_WORK ORDER:_
When copying the listing below, skip every picture and repeat exactly the lines from the first one through the line that contains "SCHULTÜTENSCHLEIFE BLAU-HELLBLAU ORGANZA".

_SOURCE DATA:_
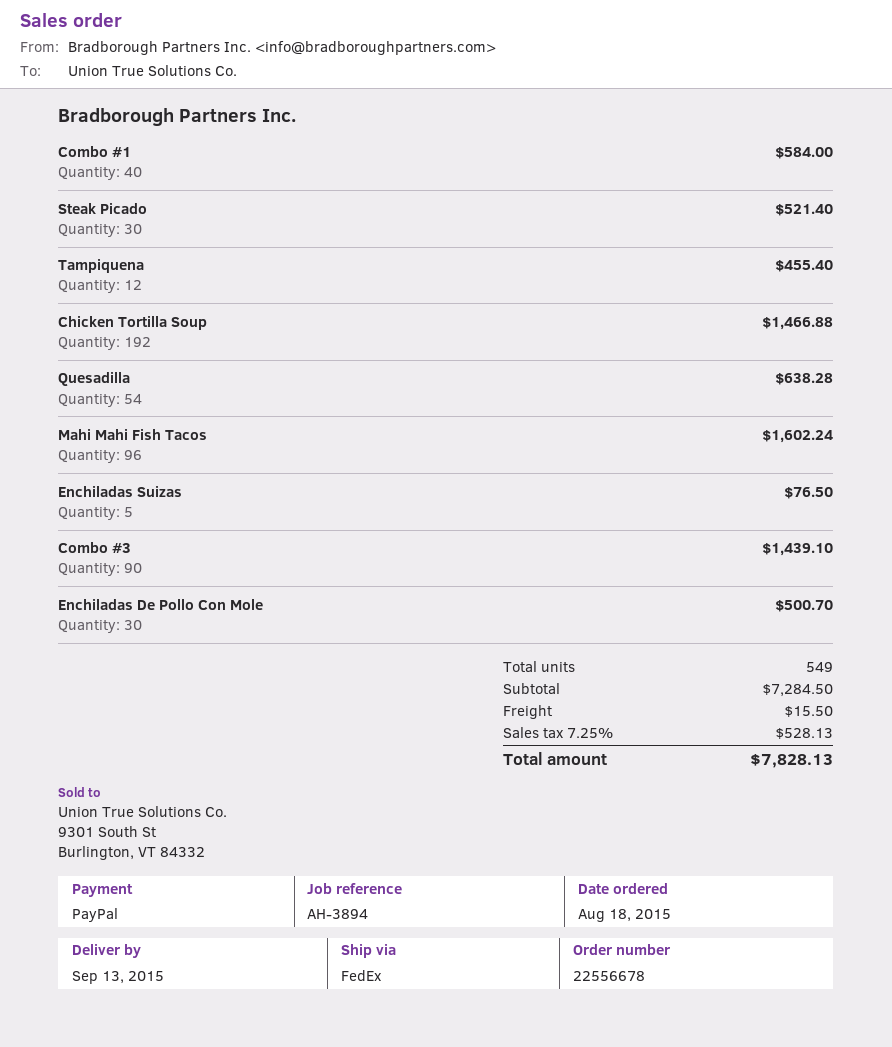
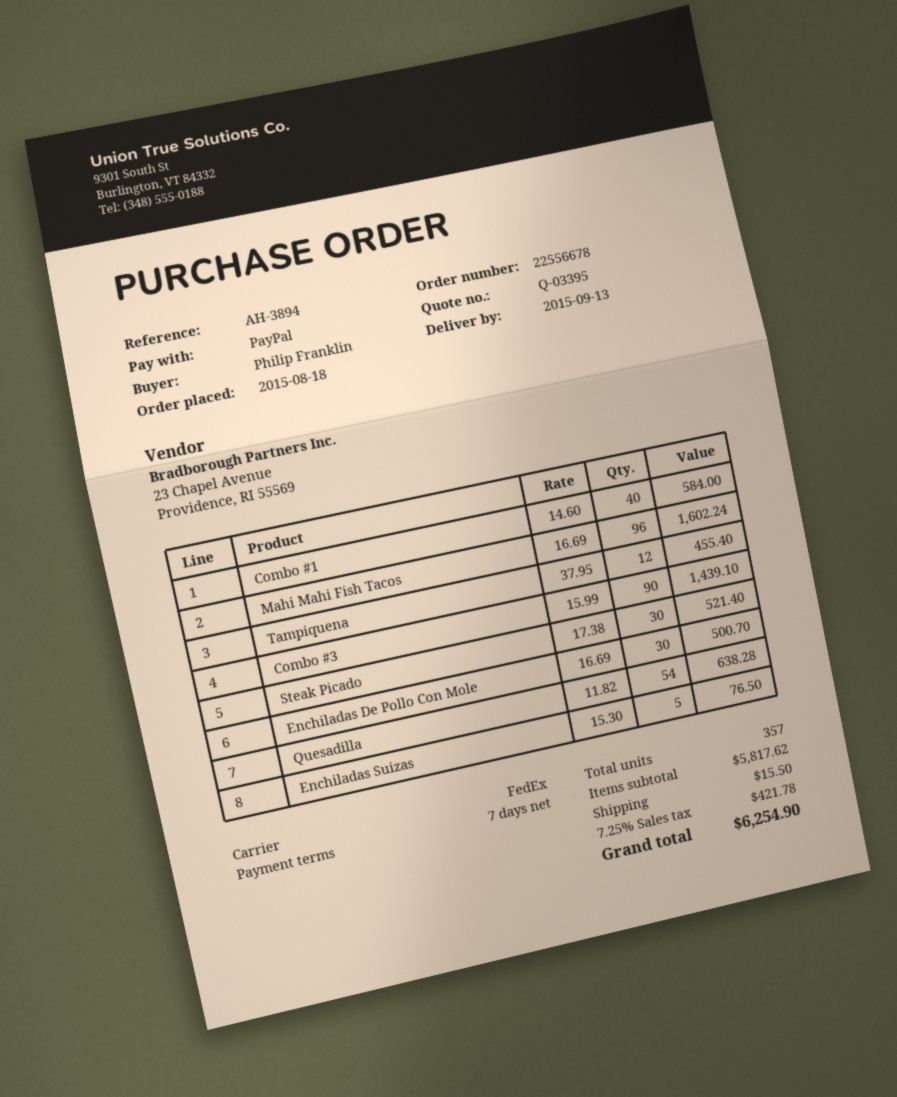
Chicken Tortilla Soup: 192 for 1466.88 -> none
total quantity: 549 -> 357
subtotal: 7284.50 -> 5817.62
tax: 7.25% = 528.13 -> 7.25% = 421.78
total: 7828.13 -> 6254.90

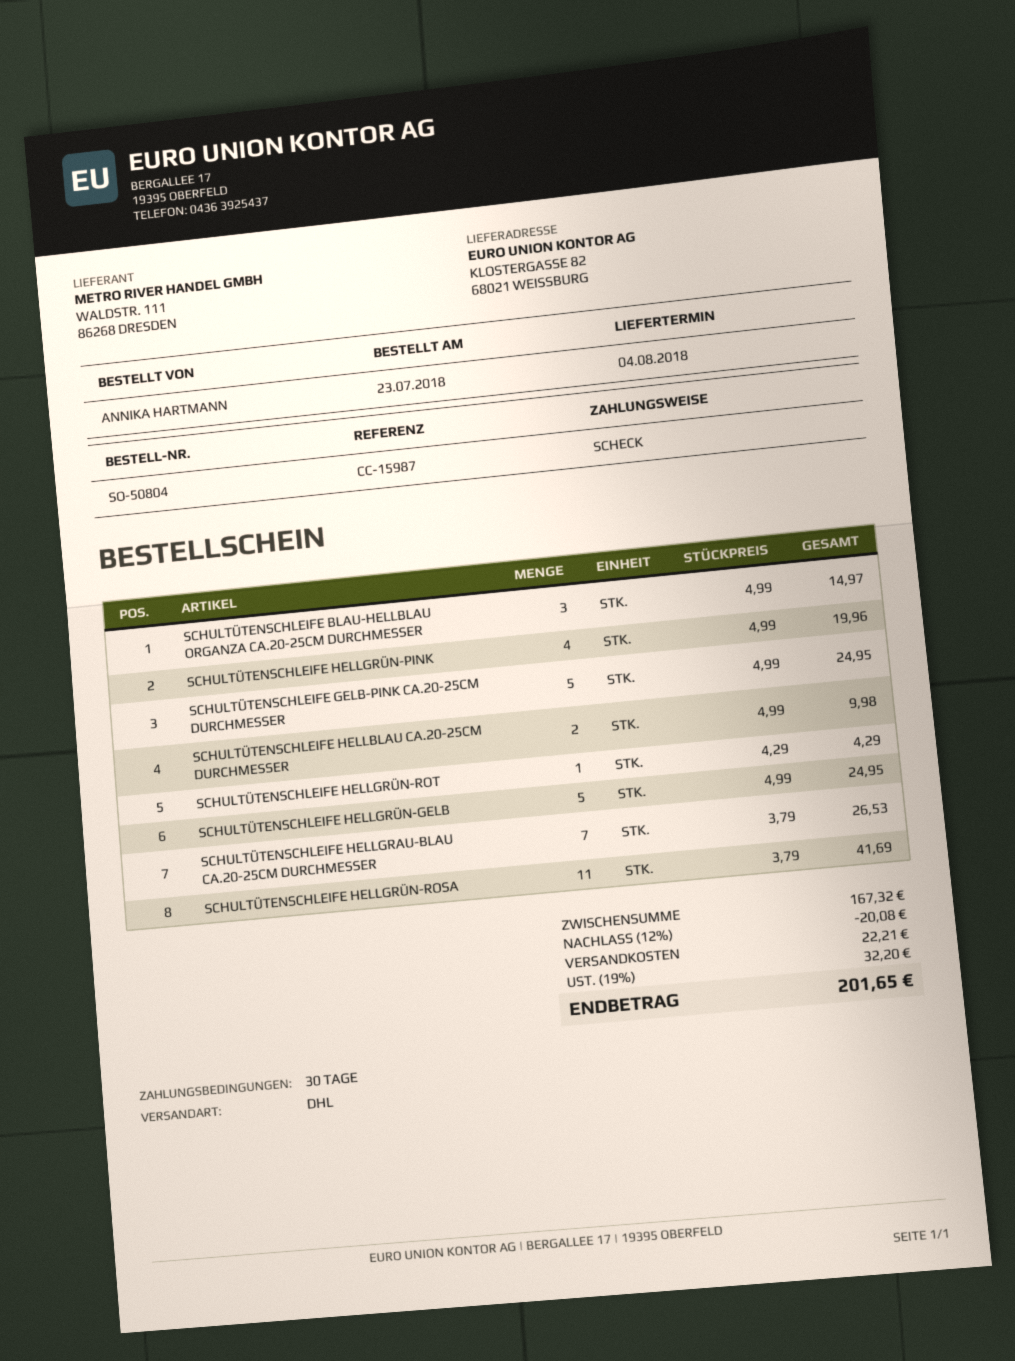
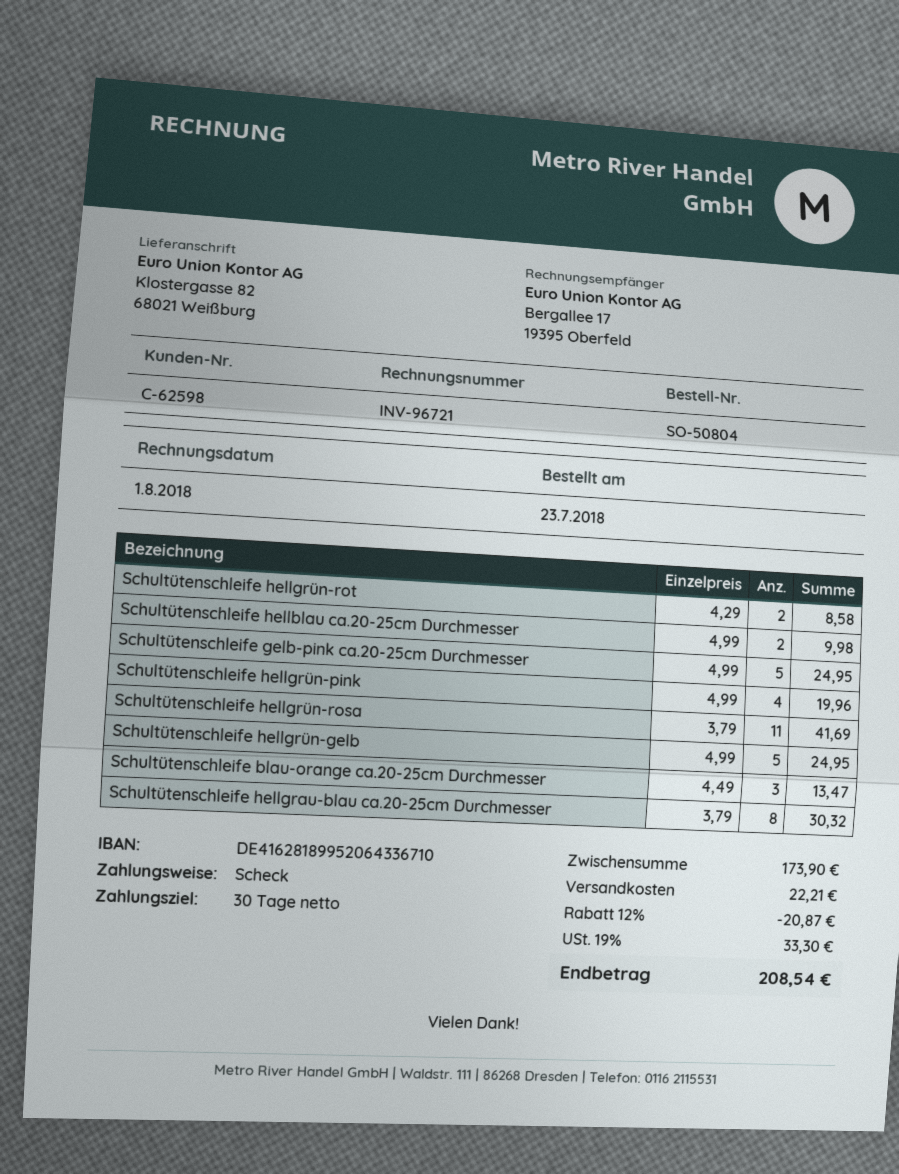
SCHULTÜTENSCHLEIFE BLAU-HELLBLAU ORGANZA CA.20-25CM DURCHMESSER: 3 x 4.99 = 14.97 -> none
SCHULTÜTENSCHLEIFE HELLGRÜN-ROT: 1 x 4.29 = 4.29 -> 2 x 4.29 = 8.58
SCHULTÜTENSCHLEIFE HELLGRAU-BLAU CA.20-25CM DURCHMESSER: 7 x 3.79 = 26.53 -> 8 x 3.79 = 30.32
Schultütenschleife blau-orange ca.20-25cm Durchmesser: none -> 3 x 4.49 = 13.47
subtotal: 167.32 -> 173.90
discount: 12% = 20.08 -> 12% = 20.87
tax: 19% = 32.20 -> 19% = 33.30
total: 201.65 -> 208.54

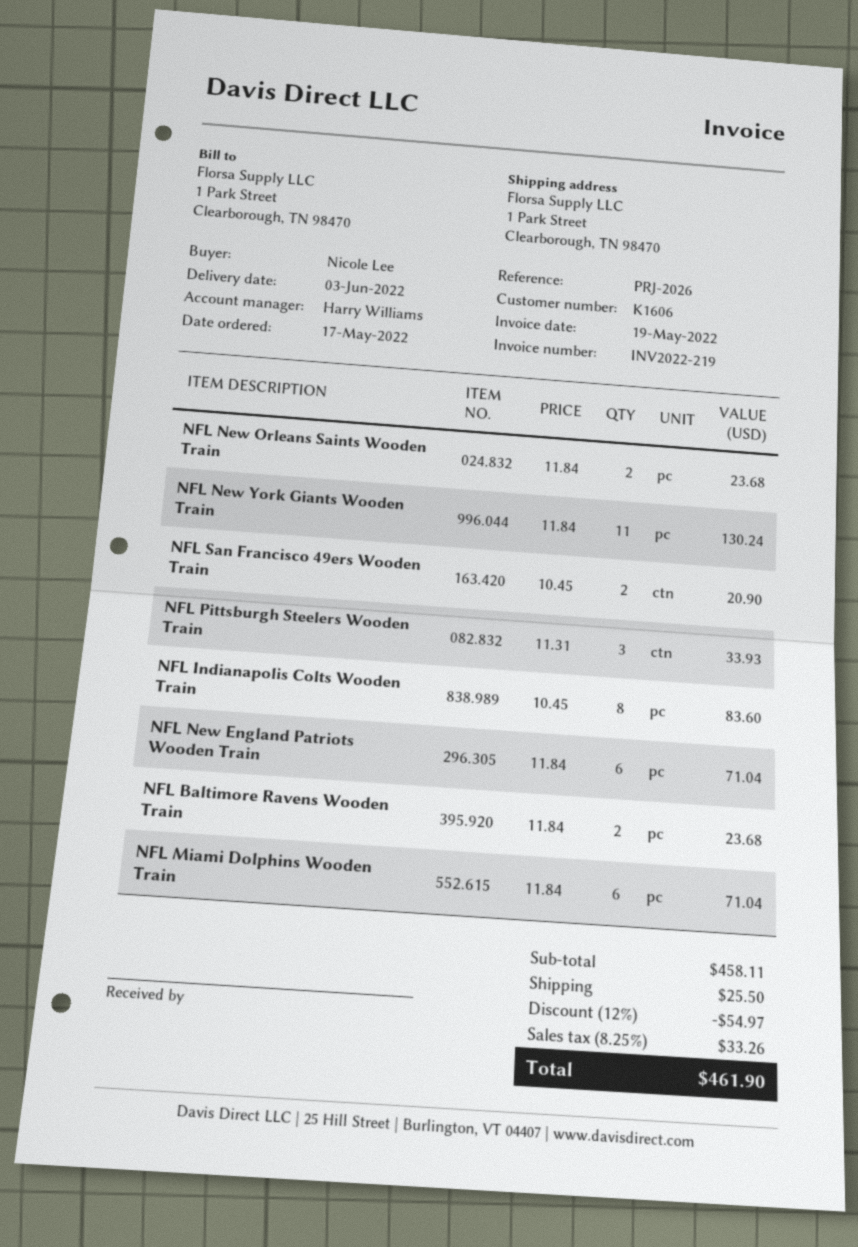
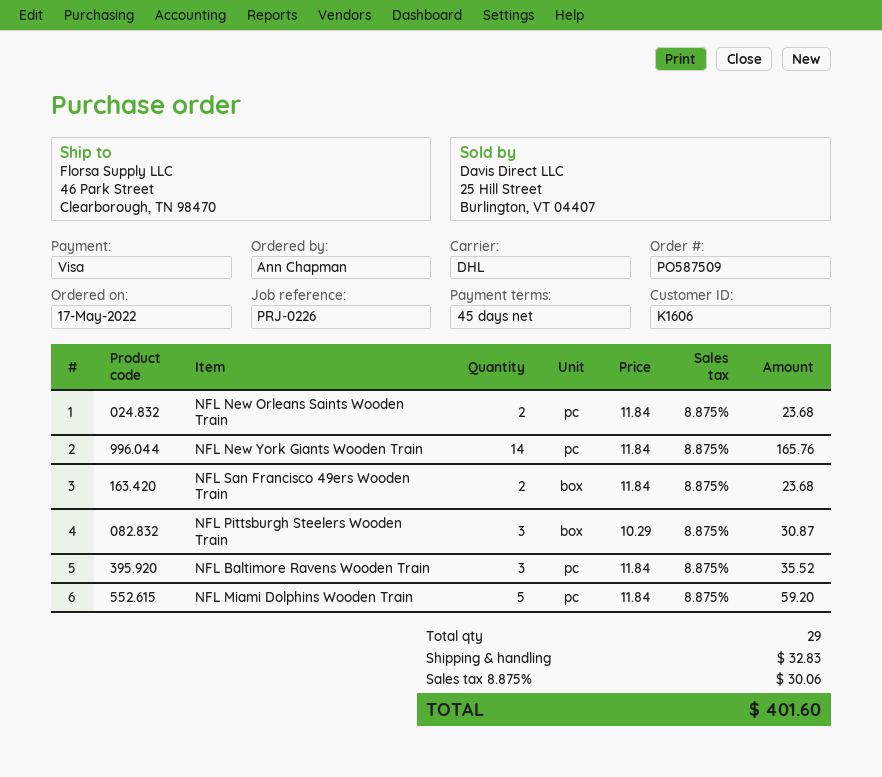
reference: PRJ-2026 -> PRJ-0226
ordered by: Nicole Lee -> Ann Chapman
ship to: 1 Park Street, Clearborough, TN 98470 -> 46 Park Street, Clearborough, TN 98470
NFL New York Giants Wooden Train: 11 x 11.84 = 130.24 -> 14 x 11.84 = 165.76
NFL San Francisco 49ers Wooden Train: 2 x 10.45 = 20.90 -> 2 x 11.84 = 23.68
NFL Pittsburgh Steelers Wooden Train: 3 x 11.31 = 33.93 -> 3 x 10.29 = 30.87
NFL Indianapolis Colts Wooden Train: 8 x 10.45 = 83.60 -> none
NFL New England Patriots Wooden Train: 6 x 11.84 = 71.04 -> none
NFL Baltimore Ravens Wooden Train: 2 x 11.84 = 23.68 -> 3 x 11.84 = 35.52
NFL Miami Dolphins Wooden Train: 6 x 11.84 = 71.04 -> 5 x 11.84 = 59.20
discount: 12% = 54.97 -> none
shipping: 25.50 -> 32.83
tax: 8.25% = 33.26 -> 8.875% = 30.06
total: 461.90 -> 401.60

_RESPONSE:_
Chicken Tortilla Soup: 192 for 1466.88 -> none
total quantity: 549 -> 357
subtotal: 7284.50 -> 5817.62
tax: 7.25% = 528.13 -> 7.25% = 421.78
total: 7828.13 -> 6254.90

SCHULTÜTENSCHLEIFE BLAU-HELLBLAU ORGANZA CA.20-25CM DURCHMESSER: 3 x 4.99 = 14.97 -> none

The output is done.